What you have to do
Among the entries below, only the lines from the one with "[171,138,219,153] maid ->" through the one with "[44,350,55,362] // ☑" are to be retyped, exactly and without pictures.

Information shown
┄┄┄┄┄┄

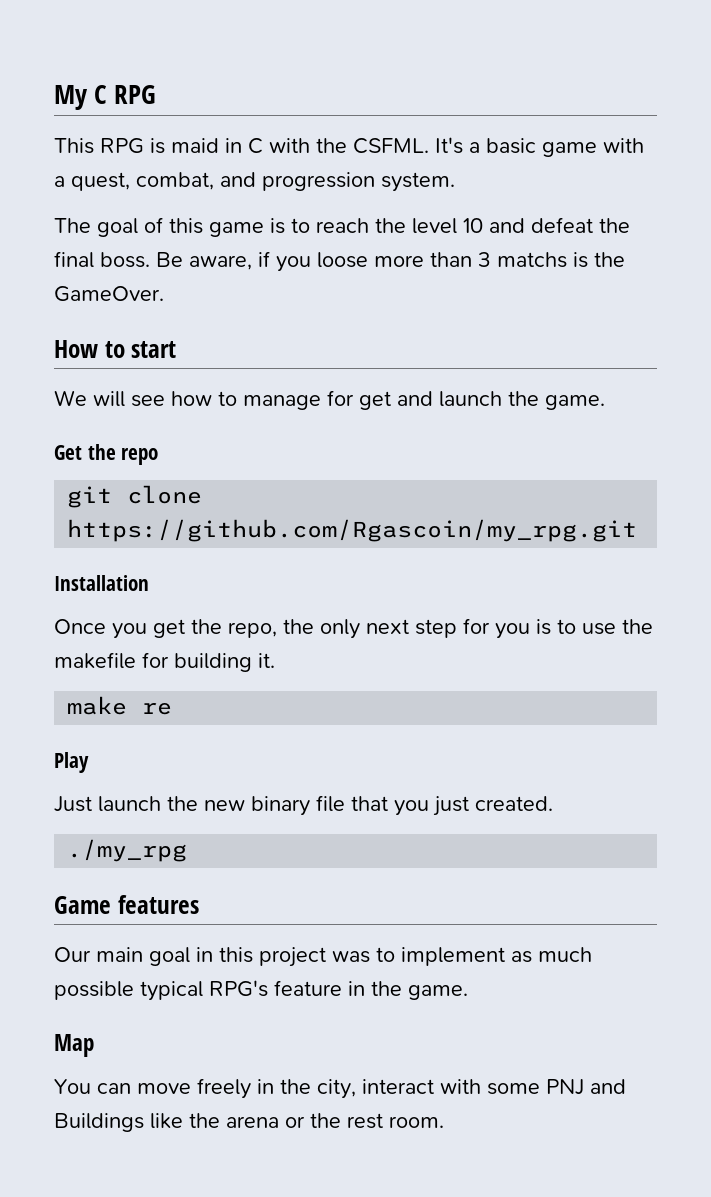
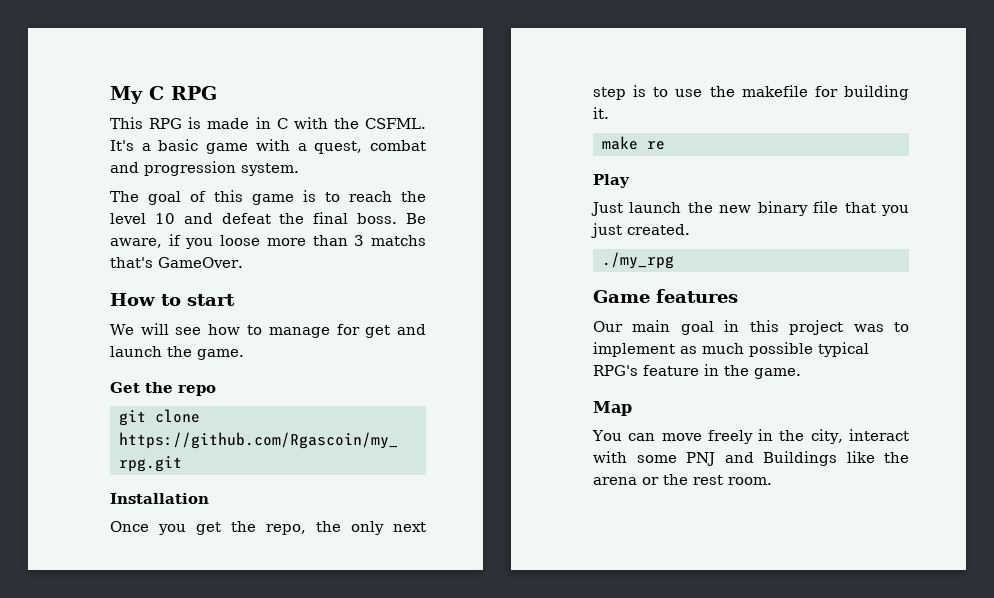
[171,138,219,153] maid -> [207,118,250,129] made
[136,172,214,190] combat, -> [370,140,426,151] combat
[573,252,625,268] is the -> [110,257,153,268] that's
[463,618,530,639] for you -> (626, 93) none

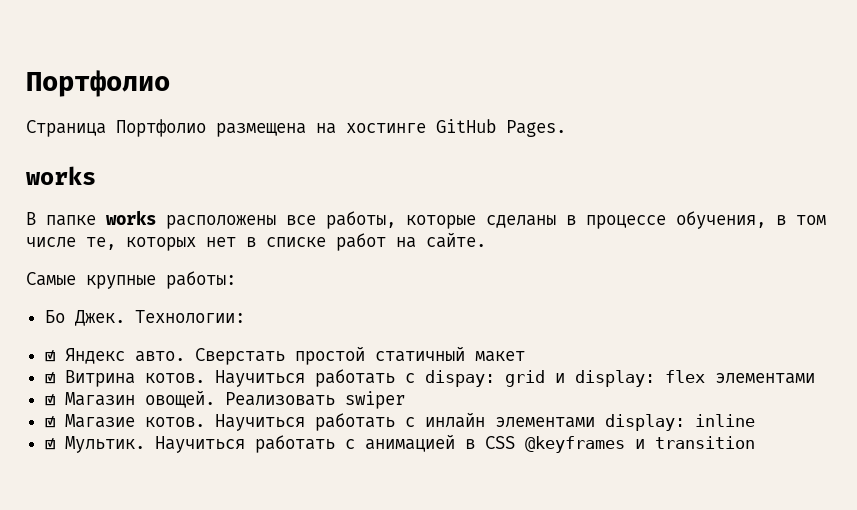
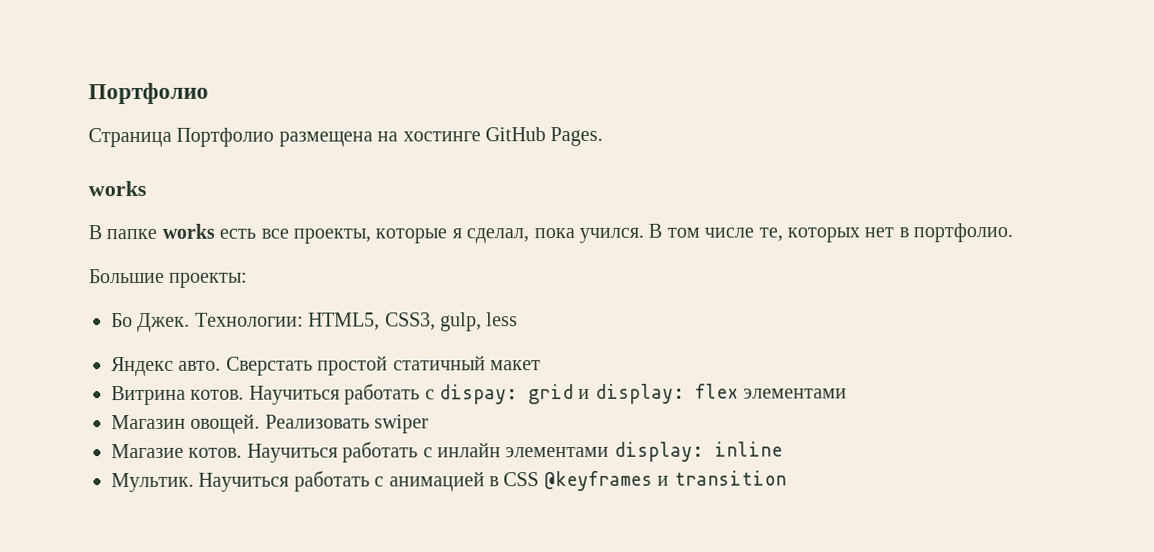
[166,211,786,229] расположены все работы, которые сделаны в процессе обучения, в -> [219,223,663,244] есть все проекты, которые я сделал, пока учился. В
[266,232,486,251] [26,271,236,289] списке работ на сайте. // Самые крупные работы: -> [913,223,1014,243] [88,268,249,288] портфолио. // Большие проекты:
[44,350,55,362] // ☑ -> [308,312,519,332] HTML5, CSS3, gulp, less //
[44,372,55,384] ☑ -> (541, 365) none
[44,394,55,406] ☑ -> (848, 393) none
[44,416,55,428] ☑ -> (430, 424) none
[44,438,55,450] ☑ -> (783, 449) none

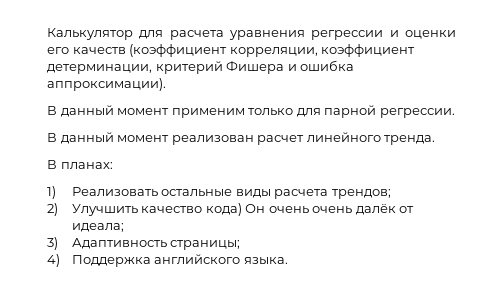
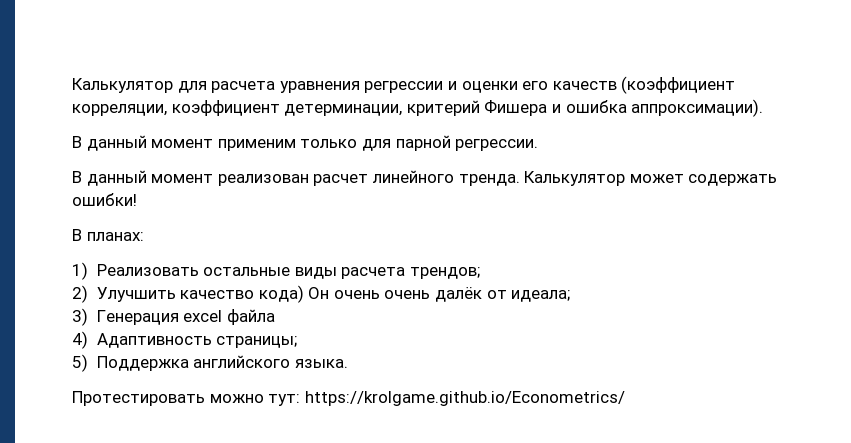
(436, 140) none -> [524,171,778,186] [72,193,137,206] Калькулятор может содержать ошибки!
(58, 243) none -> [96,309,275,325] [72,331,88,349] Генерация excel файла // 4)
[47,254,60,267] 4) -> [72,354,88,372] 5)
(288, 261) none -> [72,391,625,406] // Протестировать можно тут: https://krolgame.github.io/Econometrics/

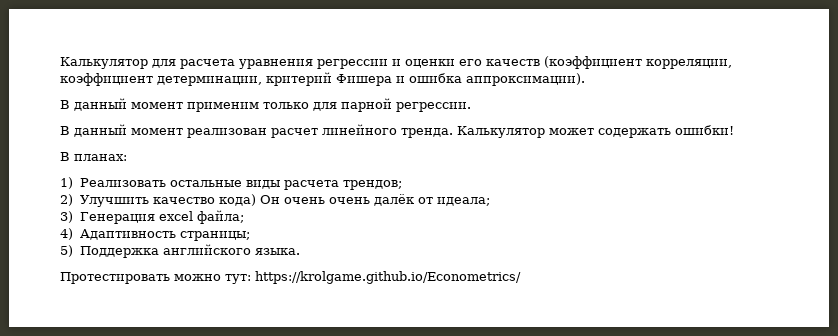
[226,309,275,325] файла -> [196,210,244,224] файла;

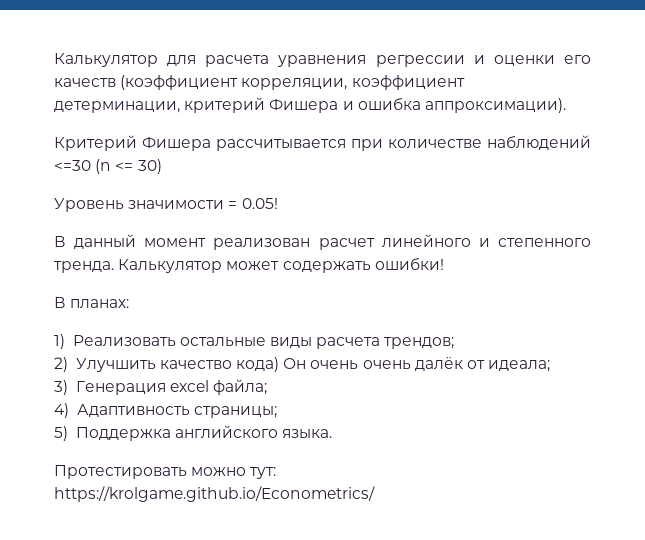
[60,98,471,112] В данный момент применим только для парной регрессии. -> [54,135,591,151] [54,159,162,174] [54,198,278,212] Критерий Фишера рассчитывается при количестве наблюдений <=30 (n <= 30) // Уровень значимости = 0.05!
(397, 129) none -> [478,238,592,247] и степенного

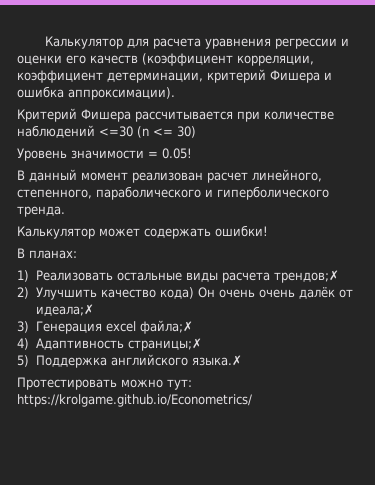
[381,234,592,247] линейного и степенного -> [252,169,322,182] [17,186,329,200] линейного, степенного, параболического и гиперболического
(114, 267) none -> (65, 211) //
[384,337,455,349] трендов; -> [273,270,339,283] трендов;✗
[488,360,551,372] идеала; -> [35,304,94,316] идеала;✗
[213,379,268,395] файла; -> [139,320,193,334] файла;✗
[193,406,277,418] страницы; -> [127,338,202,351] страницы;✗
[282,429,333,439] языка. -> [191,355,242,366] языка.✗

┄┄┄┄┄┄

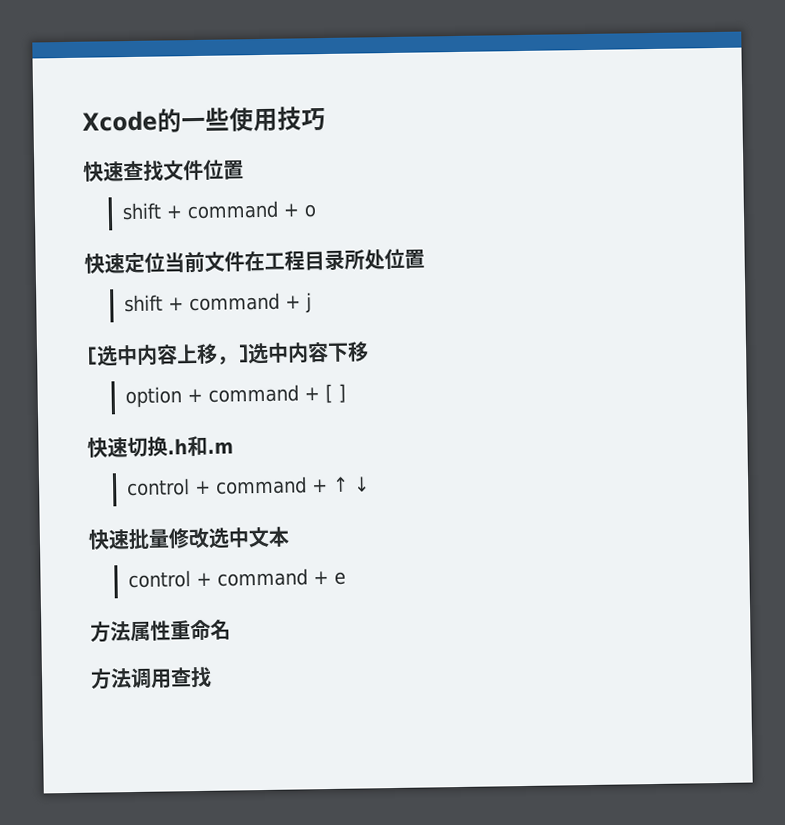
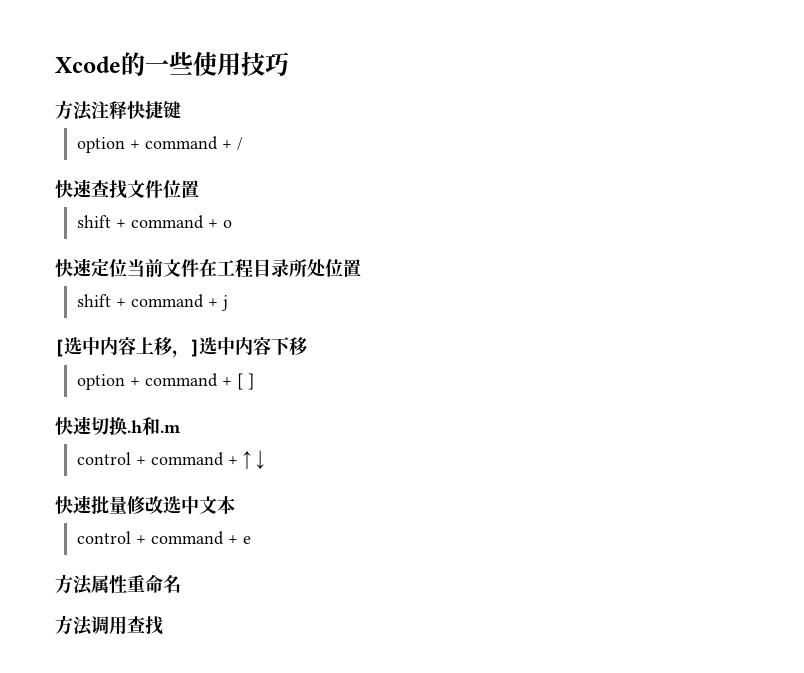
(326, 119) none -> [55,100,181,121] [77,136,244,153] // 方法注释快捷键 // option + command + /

┄┄┄┄┄┄

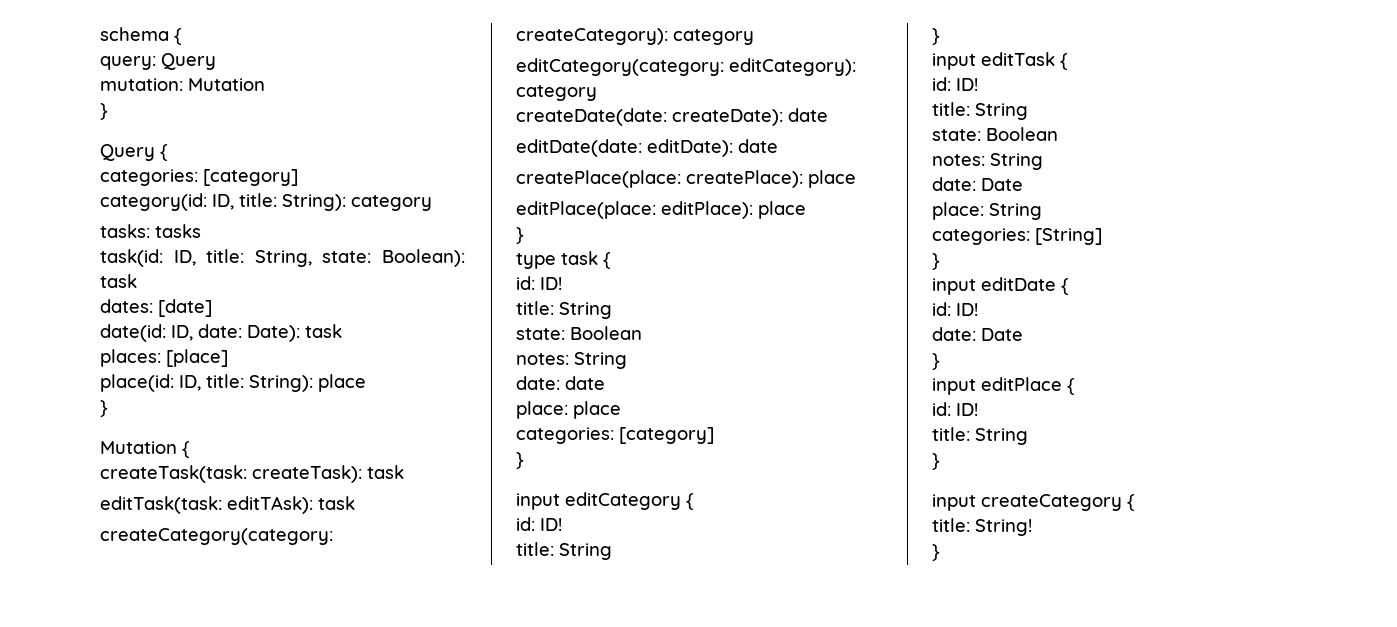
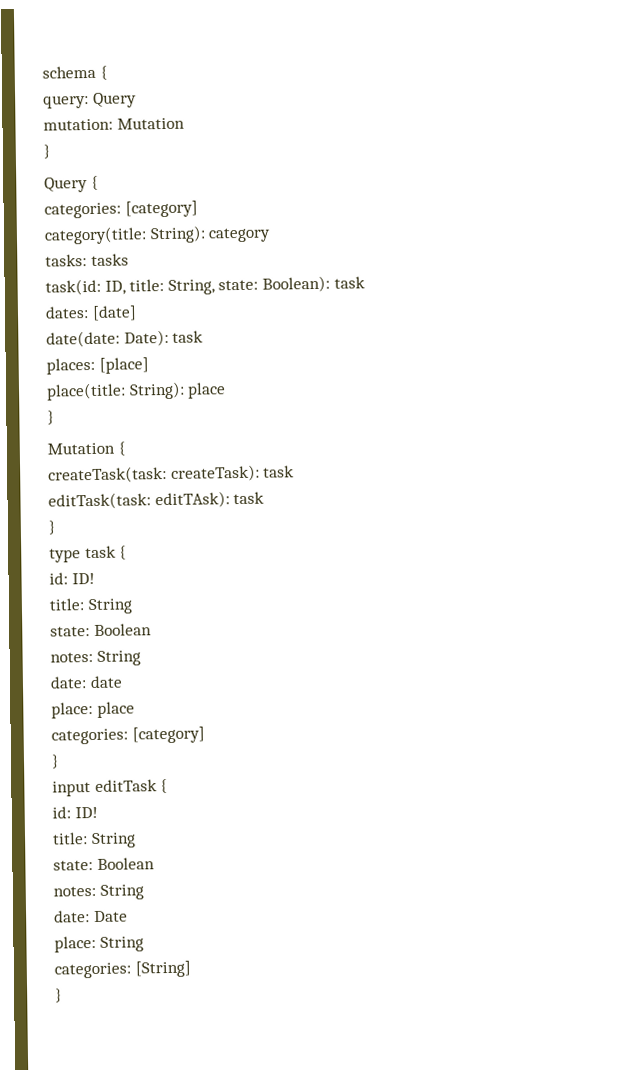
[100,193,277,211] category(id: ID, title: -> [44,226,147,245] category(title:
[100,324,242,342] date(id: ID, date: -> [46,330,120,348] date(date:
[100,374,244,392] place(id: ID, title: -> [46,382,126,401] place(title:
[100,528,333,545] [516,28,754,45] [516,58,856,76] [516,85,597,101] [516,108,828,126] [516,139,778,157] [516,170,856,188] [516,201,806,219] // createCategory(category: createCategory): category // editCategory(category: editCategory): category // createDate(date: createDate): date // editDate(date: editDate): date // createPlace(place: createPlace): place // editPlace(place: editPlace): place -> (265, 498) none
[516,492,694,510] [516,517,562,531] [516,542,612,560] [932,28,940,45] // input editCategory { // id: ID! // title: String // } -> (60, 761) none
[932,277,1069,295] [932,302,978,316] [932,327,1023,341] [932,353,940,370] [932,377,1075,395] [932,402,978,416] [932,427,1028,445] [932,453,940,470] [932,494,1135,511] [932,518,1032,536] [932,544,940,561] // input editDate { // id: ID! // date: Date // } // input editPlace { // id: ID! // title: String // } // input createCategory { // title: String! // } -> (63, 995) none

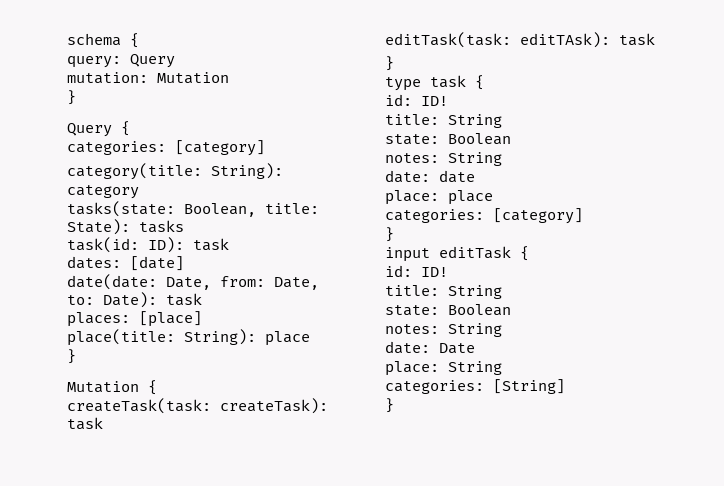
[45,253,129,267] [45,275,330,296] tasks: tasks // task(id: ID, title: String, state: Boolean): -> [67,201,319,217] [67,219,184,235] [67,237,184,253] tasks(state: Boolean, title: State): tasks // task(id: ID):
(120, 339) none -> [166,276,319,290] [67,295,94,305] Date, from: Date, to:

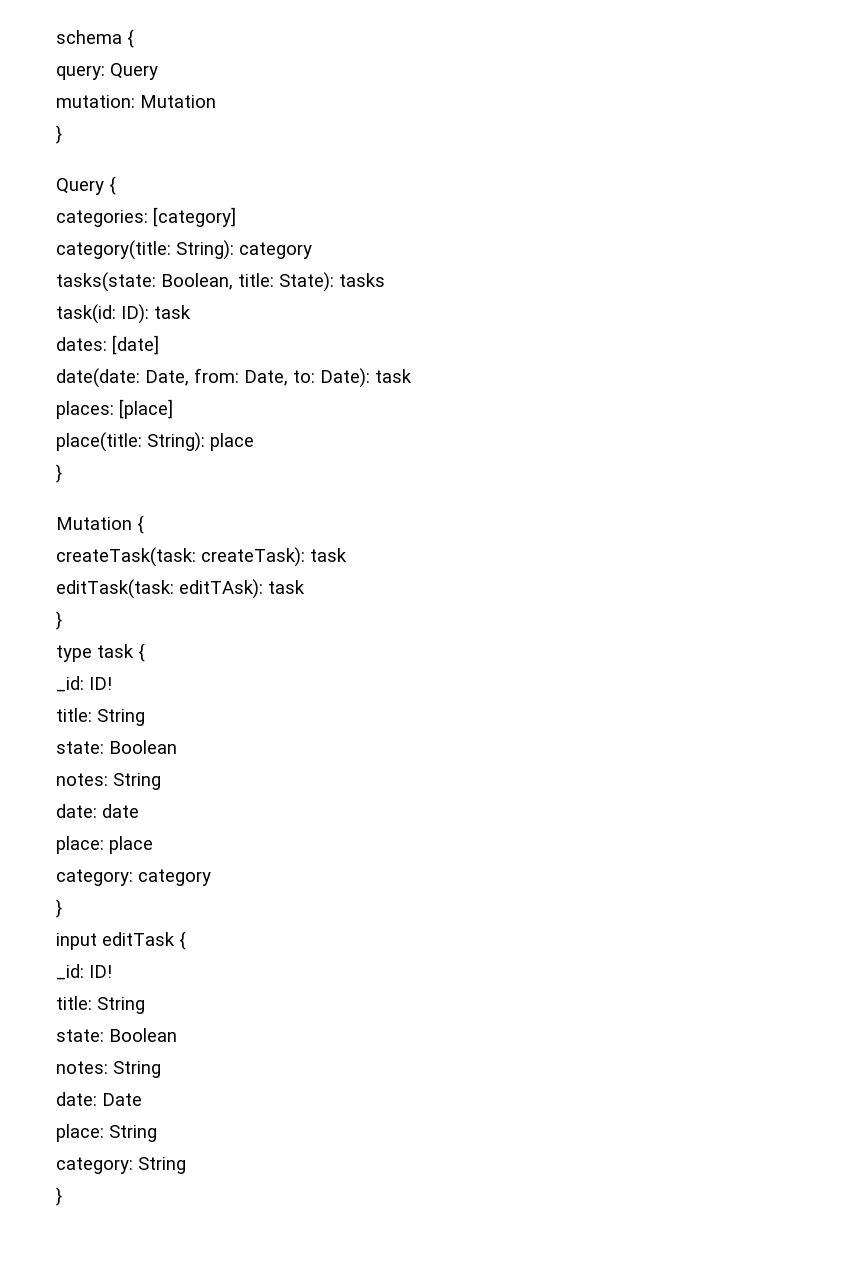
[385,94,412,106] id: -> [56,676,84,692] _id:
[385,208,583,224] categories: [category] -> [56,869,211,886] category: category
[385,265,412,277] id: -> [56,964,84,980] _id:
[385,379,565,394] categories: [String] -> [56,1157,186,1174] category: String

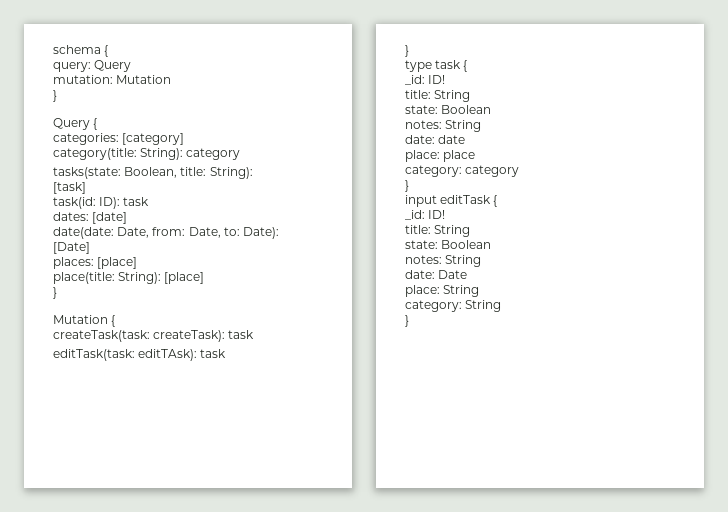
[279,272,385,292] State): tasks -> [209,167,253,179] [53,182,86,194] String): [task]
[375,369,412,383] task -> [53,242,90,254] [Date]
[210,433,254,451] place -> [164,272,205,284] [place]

┄┄┄┄┄┄

Problem solution
[171,138,219,153] maid -> [207,118,250,129] made
[136,172,214,190] combat, -> [370,140,426,151] combat
[573,252,625,268] is the -> [110,257,153,268] that's
[463,618,530,639] for you -> (626, 93) none

[166,211,786,229] расположены все работы, которые сделаны в процессе обучения, в -> [219,223,663,244] есть все проекты, которые я сделал, пока учился. В
[266,232,486,251] [26,271,236,289] списке работ на сайте. // Самые крупные работы: -> [913,223,1014,243] [88,268,249,288] портфолио. // Большие проекты:
[44,350,55,362] // ☑ -> [308,312,519,332] HTML5, CSS3, gulp, less //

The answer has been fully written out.